RAM disks also reserve a good chunk of your memory, ensuring you can't use it for anything else. Windows uses unused memory to cache files anyway, and it does it all automatically and in the background. If you need the memory for something, Windows will instantly discard the cached data. With a RAM disk, you'd have to shut it down manually to free up memory.

How You Would Make a RAM Disk

Making a RAM disk is pretty simple. Install a program like DataRAM's RAMDisk Personal -- the free version allows you to create RAM disks up to 4 GB in size -- and use it to create a new RAM disk.

You can then install programs to it or move files to it. You'll want to save a copy of the RAM disk so you won't lose the data if your computer ever goes down. Of course you'll have to save a new image every time you update the files on the RAM disk.

create-ramdisk-on-windows

There Must Be Some Uses For a RAM Disk, But...

RAM disks aren't a complete scam like PC cleaning programs and many other "system-optimization" tools are. It's definitely faster to read and write from RAM rather than to use even a fast SSD. There are likely some good uses for RAM disks if you really know what you're doing.

However, both of the following would have to be true:

  • You'd have to be using a program doesn't normally use RAM as a cache and instead insists on reading and writing small files to your hard drive.
  • You'd have to not care about any of these files and have no problem if you lose them.

This is a high bar to clear -- most programs that have a cache you don't necessarily care about will use RAM, anyway. For example, there's no point in placing Photoshop's scratch file on a RAM disk because Photoshop uses RAM as a cache if it's available. Your web browser will store its cache files in RAM if there's space, too.

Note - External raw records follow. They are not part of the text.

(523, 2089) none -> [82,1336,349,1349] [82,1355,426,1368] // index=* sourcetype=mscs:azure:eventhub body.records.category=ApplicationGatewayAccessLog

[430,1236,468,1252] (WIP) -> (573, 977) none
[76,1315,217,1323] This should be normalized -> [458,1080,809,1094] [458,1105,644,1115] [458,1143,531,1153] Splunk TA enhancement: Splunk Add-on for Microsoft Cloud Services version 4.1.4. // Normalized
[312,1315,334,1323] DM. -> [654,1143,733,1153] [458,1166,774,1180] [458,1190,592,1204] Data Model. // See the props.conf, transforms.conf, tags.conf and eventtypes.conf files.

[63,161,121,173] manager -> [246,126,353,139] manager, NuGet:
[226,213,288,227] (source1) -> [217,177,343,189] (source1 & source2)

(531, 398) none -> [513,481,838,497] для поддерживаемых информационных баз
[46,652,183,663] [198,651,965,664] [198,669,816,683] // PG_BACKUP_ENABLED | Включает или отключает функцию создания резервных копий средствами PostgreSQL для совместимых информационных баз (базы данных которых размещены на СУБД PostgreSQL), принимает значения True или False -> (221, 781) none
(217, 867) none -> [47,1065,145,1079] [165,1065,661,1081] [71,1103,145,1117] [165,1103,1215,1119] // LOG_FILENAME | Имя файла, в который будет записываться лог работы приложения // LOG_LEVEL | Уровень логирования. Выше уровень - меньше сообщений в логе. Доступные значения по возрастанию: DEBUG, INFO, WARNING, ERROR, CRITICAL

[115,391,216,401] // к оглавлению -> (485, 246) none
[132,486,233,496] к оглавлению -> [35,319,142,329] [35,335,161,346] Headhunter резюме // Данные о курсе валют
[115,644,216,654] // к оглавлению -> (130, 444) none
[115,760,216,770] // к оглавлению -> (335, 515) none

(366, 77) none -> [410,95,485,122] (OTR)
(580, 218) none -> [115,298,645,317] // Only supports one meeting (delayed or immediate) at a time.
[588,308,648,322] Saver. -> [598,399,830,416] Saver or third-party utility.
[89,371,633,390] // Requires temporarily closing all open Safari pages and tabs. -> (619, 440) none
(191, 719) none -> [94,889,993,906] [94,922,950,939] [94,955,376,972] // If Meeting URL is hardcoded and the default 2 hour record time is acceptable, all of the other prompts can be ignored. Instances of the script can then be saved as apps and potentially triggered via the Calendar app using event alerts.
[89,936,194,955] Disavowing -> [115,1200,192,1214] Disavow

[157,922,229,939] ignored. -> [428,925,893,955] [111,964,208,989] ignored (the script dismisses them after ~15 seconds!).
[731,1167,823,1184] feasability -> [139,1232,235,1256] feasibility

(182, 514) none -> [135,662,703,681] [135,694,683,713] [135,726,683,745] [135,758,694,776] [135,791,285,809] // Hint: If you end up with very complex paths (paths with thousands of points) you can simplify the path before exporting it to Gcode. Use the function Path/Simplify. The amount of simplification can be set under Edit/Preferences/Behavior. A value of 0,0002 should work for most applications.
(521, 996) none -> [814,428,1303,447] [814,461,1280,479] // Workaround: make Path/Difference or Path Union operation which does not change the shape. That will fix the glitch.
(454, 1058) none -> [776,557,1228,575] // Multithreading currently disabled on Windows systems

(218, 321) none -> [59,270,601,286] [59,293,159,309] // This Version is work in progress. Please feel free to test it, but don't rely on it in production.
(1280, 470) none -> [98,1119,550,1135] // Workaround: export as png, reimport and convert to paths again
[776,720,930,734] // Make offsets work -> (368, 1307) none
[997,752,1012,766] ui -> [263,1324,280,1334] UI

For programs that do write and read data from the hard drive, this data is likely something you don't want to lose. Using a RAM disk with an important database would be a mistake because you'd lose the database if a crash or power loss occurred.

RAM-Based Solid-State Drives

If you do want to benefit from the speed of RAM, you may want to try investing in a RAM-based solid-state drive. These are solid-state drives that contain RAM instead of typical Flash memory. They're much faster to read and write to, but also much more expensive because RAM is more expensive than Flash memory.

Such drives contain a battery, so they can maintain the contents of the RAM if the computer loses power. They  have enough battery power to write the data to offline memory, ensuring you won't lose whatever you stored in their RAM.

Such drives aren't for the average user -- they're extremely expensive options intended for data centers and other business uses where you want the speed of RAM with the stability of SSDs. But these drives make much more sense than software RAM disks if you really need RAM-like speeds for mission critical purposes.


In summary, RAM disks do work as advertised. But you probably don't want to use them, anyway. They're not ideal for running an important database or speeding up game load times.